Interface elements and colors can be set on the command-line before a session, or in .visidatarc to take effect for every session, or within VisiData on the Options Sheet (Shift+O). Color options in particular start with color_:

vd --color-selected-row="magenta"

or in .visidatarc:

options.color_selected_row = "magenta"

On the Options Sheet, if you edit a color (or any display element), you will see the changes immediately, both in the options value (which is itself colorized) and also in the interface. Shift+U to undo if you don't like it.

vd color options sheet

Color Specification

Colors in the terminal have 3 components: foreground, background, and attributes. In most modern terminals, each of the foreground and background colors can be one of 256 colors in a standard palette.

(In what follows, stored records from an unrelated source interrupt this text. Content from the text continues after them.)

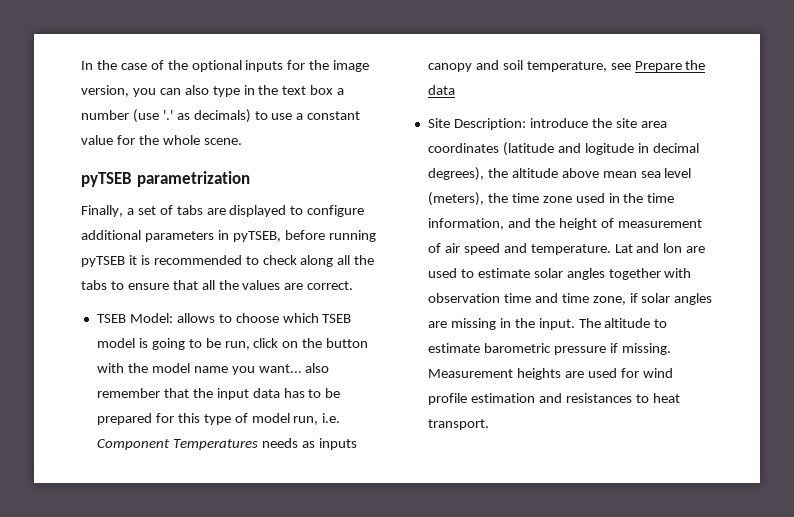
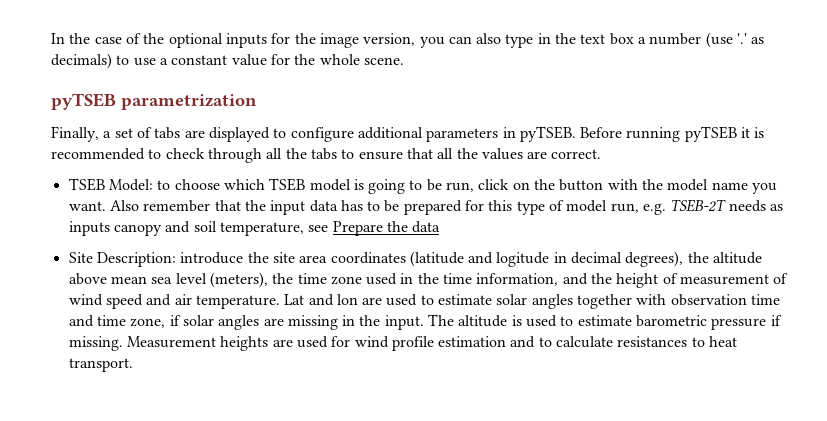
[232,230,325,242] pyTSEB, before -> [519,126,623,142] pyTSEB. Before
[300,255,334,267] along -> [207,148,262,163] through
[176,313,215,323] allows -> (153, 185) none
[258,363,330,373] want... also -> [68,200,139,211] want. Also
[322,413,341,423] [96,439,258,450] i.e. Component Temperatures -> [643,199,727,215] e.g. TSEB-2T
[444,243,460,253] air -> [68,294,103,306] wind
(527, 248) none -> [174,294,192,305] air
(651, 323) none -> [511,315,558,327] is used
(562, 398) none -> [538,336,614,348] to calculate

Several attributes are also available: bold, italic, reverse, and underline. (There are other attributes like dim and blink, but they are not widely supported).

In VisiData, colors are specified with a simple language:

<attribute> <fg-color> on <bg-color>

where <attribute> is a plain text name as above, and each <color> is a number from 0-255, or a basic color name from the original 8-color palette: black red green yellow blue magenta cyan white. Multiple attributes may be specified.

Most terminals support 256 colors, but because some do not, it's possible to specify a fallback color, which is a second color that's used in case the first color isn't available. For instance, 215 yellow means to use the color 215 (kind of orange-brown), but if it's not available, use yellow instead.

Multiple colors may be applied to a single interface element with different precedence, for instance with colorizers. The color used will be the highest precedence background and the highest precedence foreground, which may come from separate color strings. All attributes will be applied regardless of precedence--there is no way to specify a negative attribute or "no" attributes.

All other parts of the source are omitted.